> _WORK INSTRUCTION_:
What you return should be the exact lines from the one with "- Изображения моделируемого" to the end of the records below, both included, and no pictures.

■ ■ ■ ■

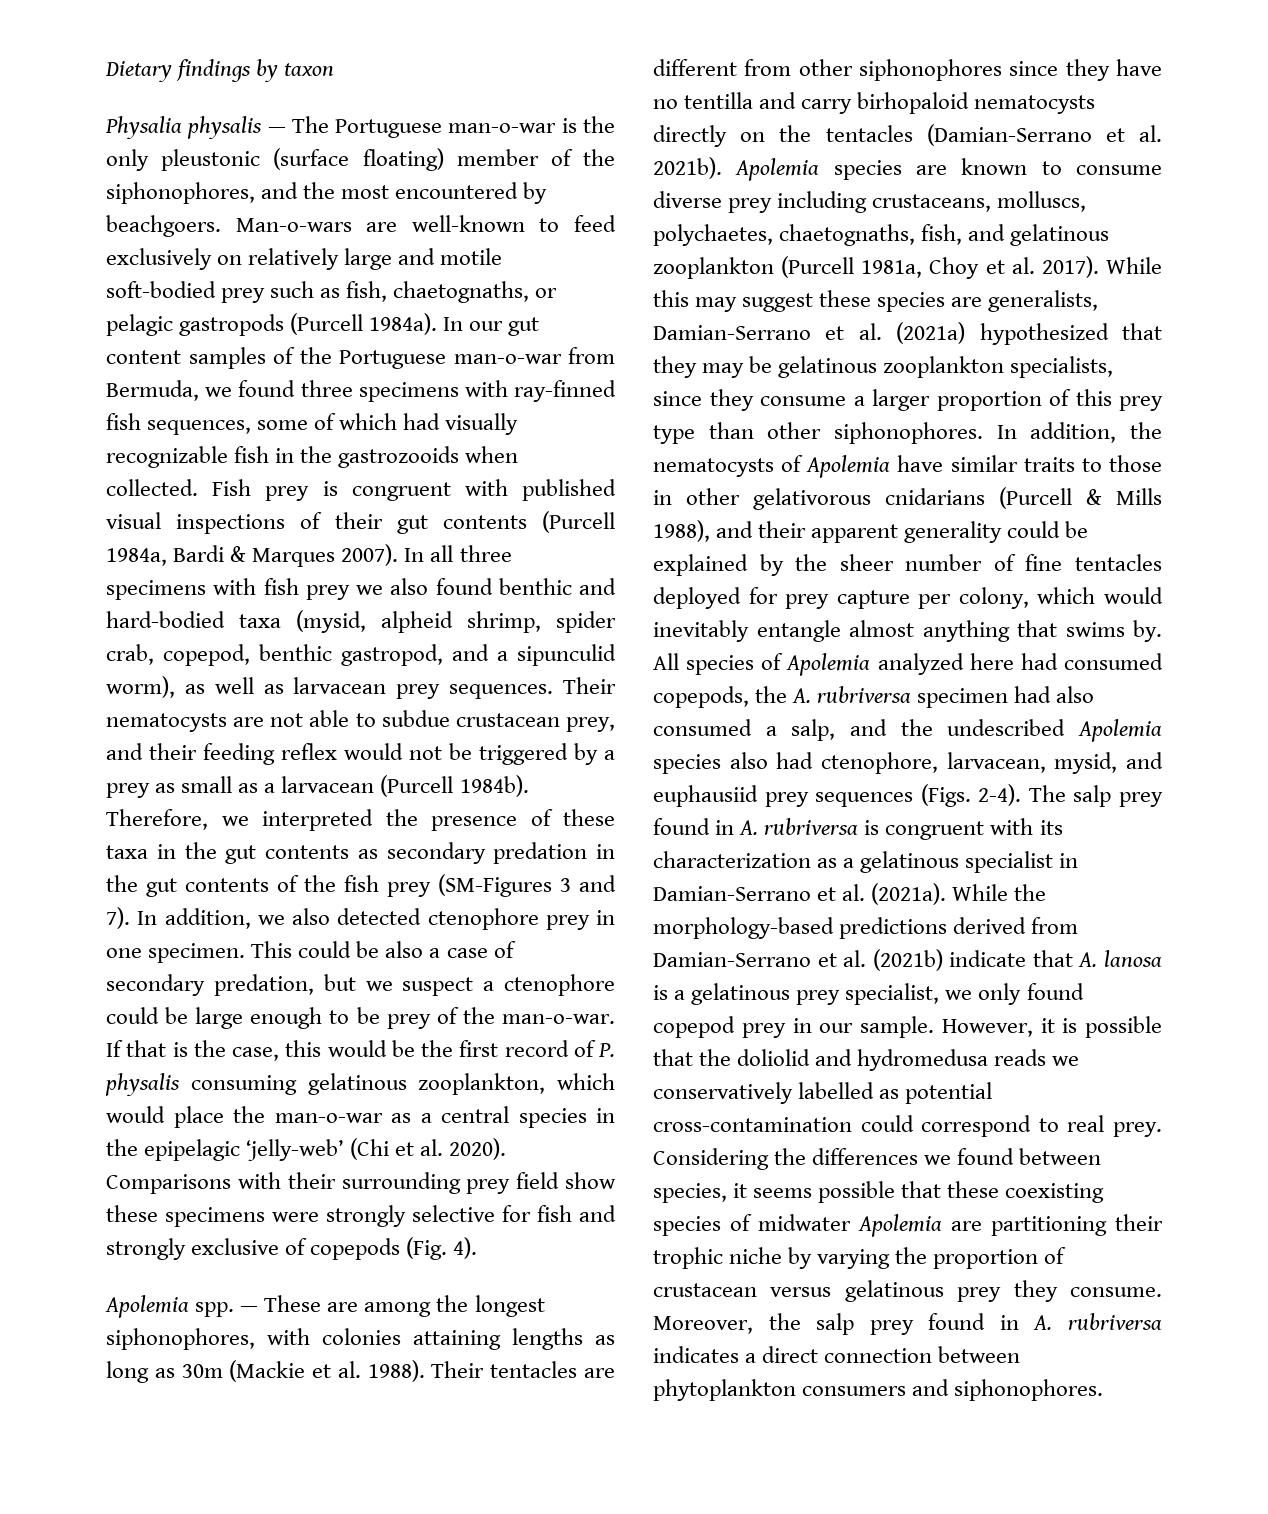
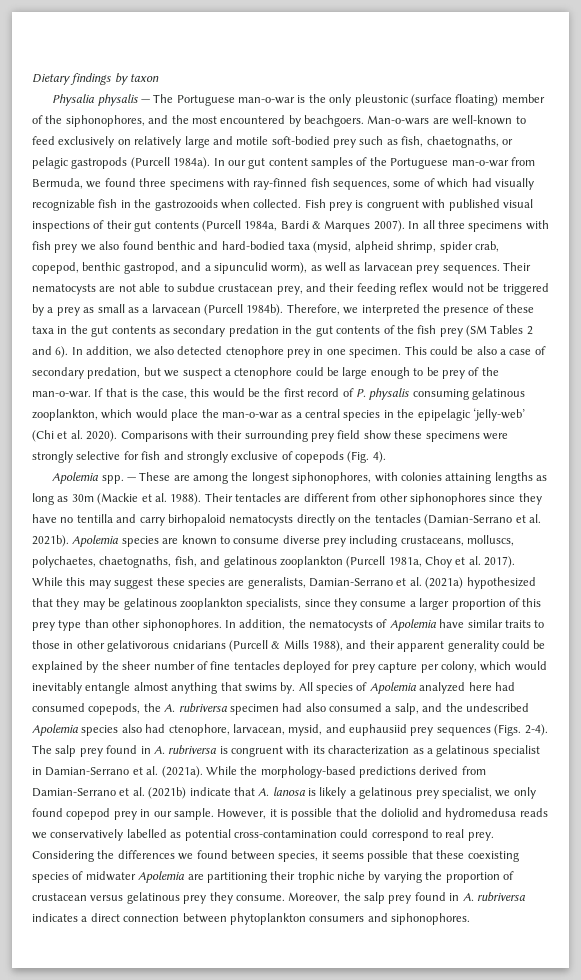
- Therefore, we interpreted the presence of these taxa in the gut contents as secondary predation in the gut contents of the fish prey (SM-Figures 3 and 7).
+ Therefore, we interpreted the presence of these taxa in the gut contents as secondary predation in the gut contents of the fish prey (SM Tables 2 and 6).
- While the morphology-based predictions derived from Damian-Serrano et al. (2021b) indicate that A. lanosa is a gelatinous prey specialist, we only found copepod prey in our sample.
+ While the morphology-based predictions derived from Damian-Serrano et al. (2021b) indicate that A. lanosa is likely a gelatinous prey specialist, we only found copepod prey in our sample.

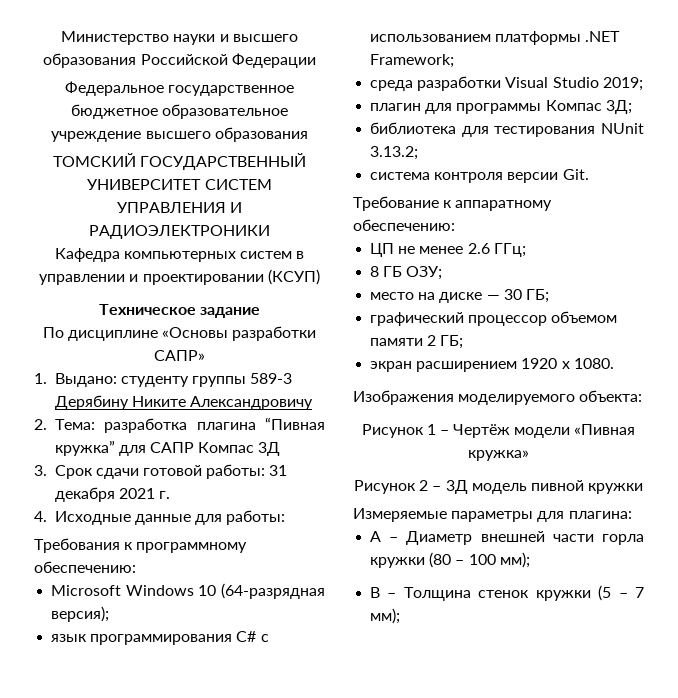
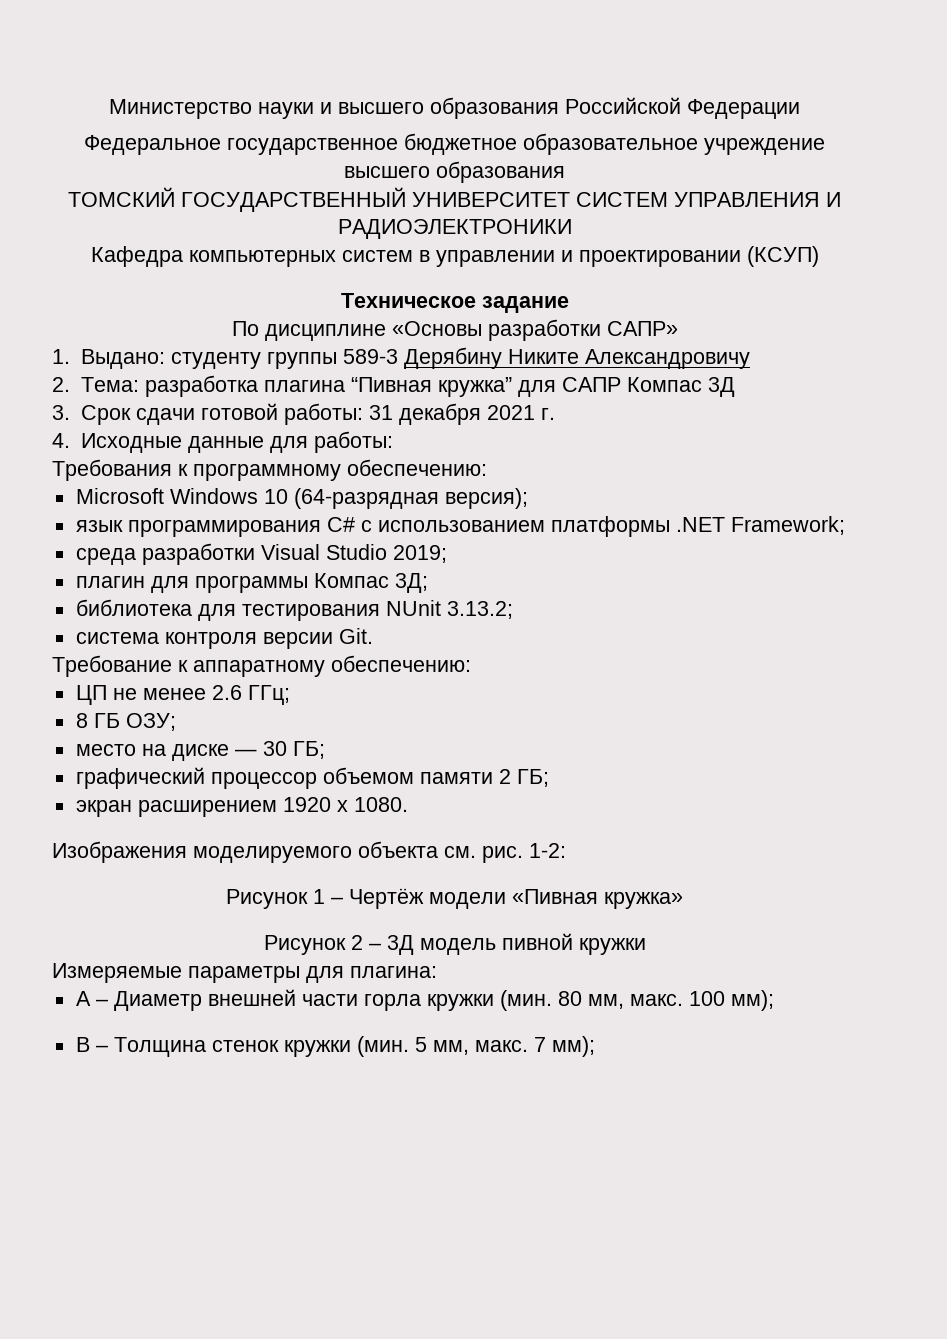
- Изображения моделируемого объекта:
+ Изображения моделируемого объекта см. рис. 1-2:
- A – Диаметр внешней части горла кружки (80 – 100 мм);
+ A – Диаметр внешней части горла кружки (мин. 80 мм, макс. 100 мм);
- B – Толщина стенок кружки (5 – 7 мм);
+ B – Толщина стенок кружки (мин. 5 мм, макс. 7 мм);

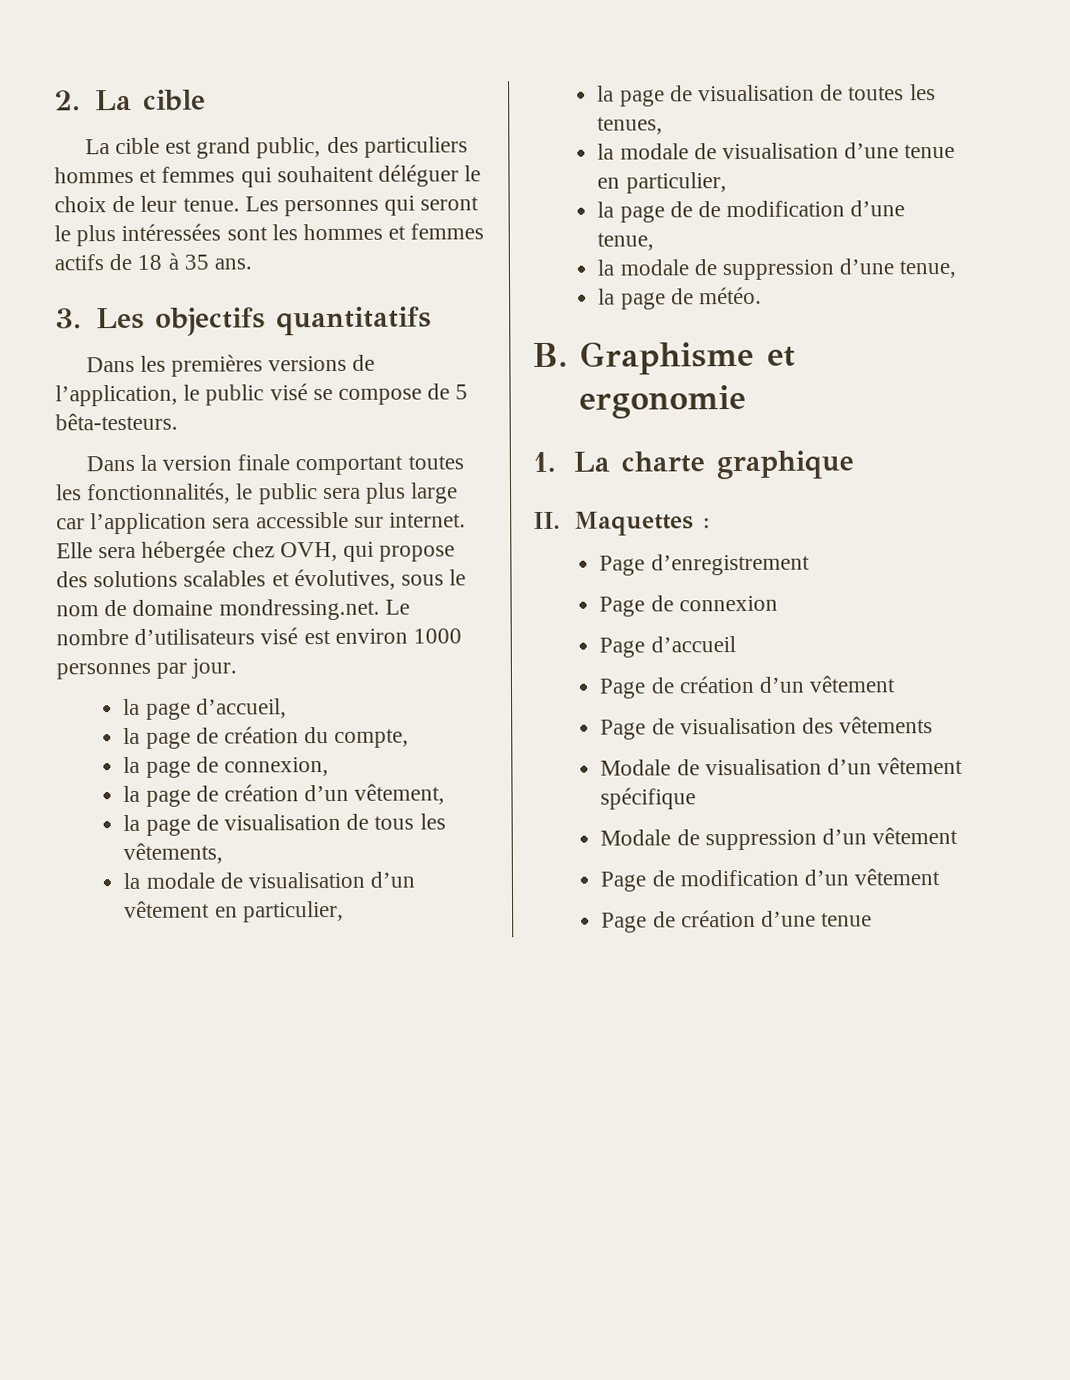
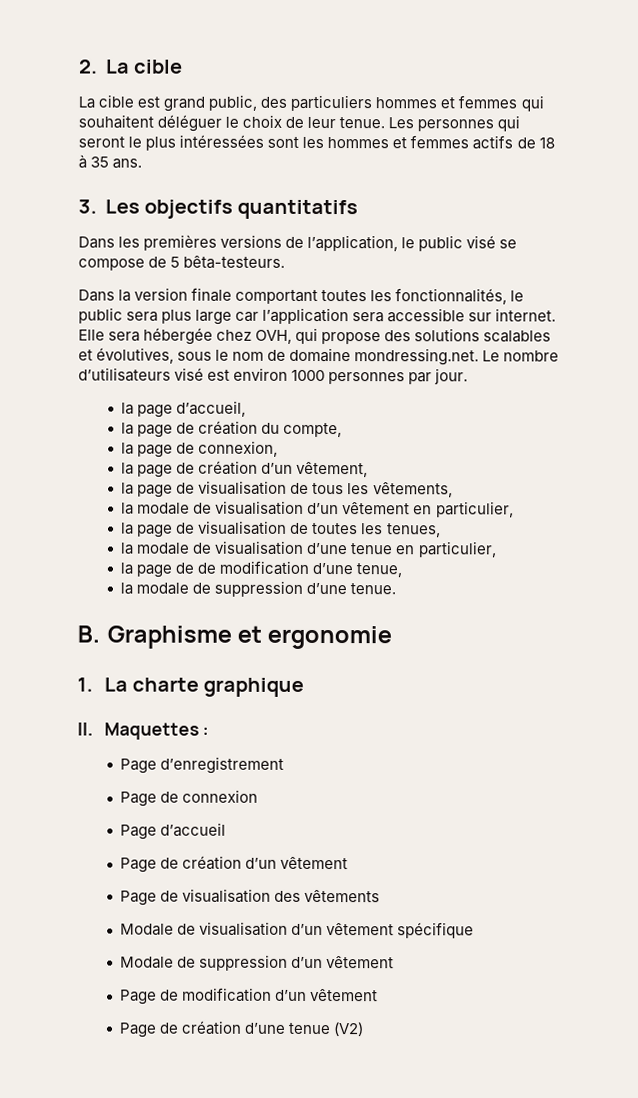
- la modale de suppression d’une tenue,
- la page de météo.
+ la modale de suppression d’une tenue.
- Page de création d’une tenue
+ Page de création d’une tenue (V2)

■ ■ ■ ■

> _ANSWER FOR THIS EXERCISE_:
- Изображения моделируемого объекта:
+ Изображения моделируемого объекта см. рис. 1-2:
- A – Диаметр внешней части горла кружки (80 – 100 мм);
+ A – Диаметр внешней части горла кружки (мин. 80 мм, макс. 100 мм);
- B – Толщина стенок кружки (5 – 7 мм);
+ B – Толщина стенок кружки (мин. 5 мм, макс. 7 мм);

- la modale de suppression d’une tenue,
- la page de météo.
+ la modale de suppression d’une tenue.
- Page de création d’une tenue
+ Page de création d’une tenue (V2)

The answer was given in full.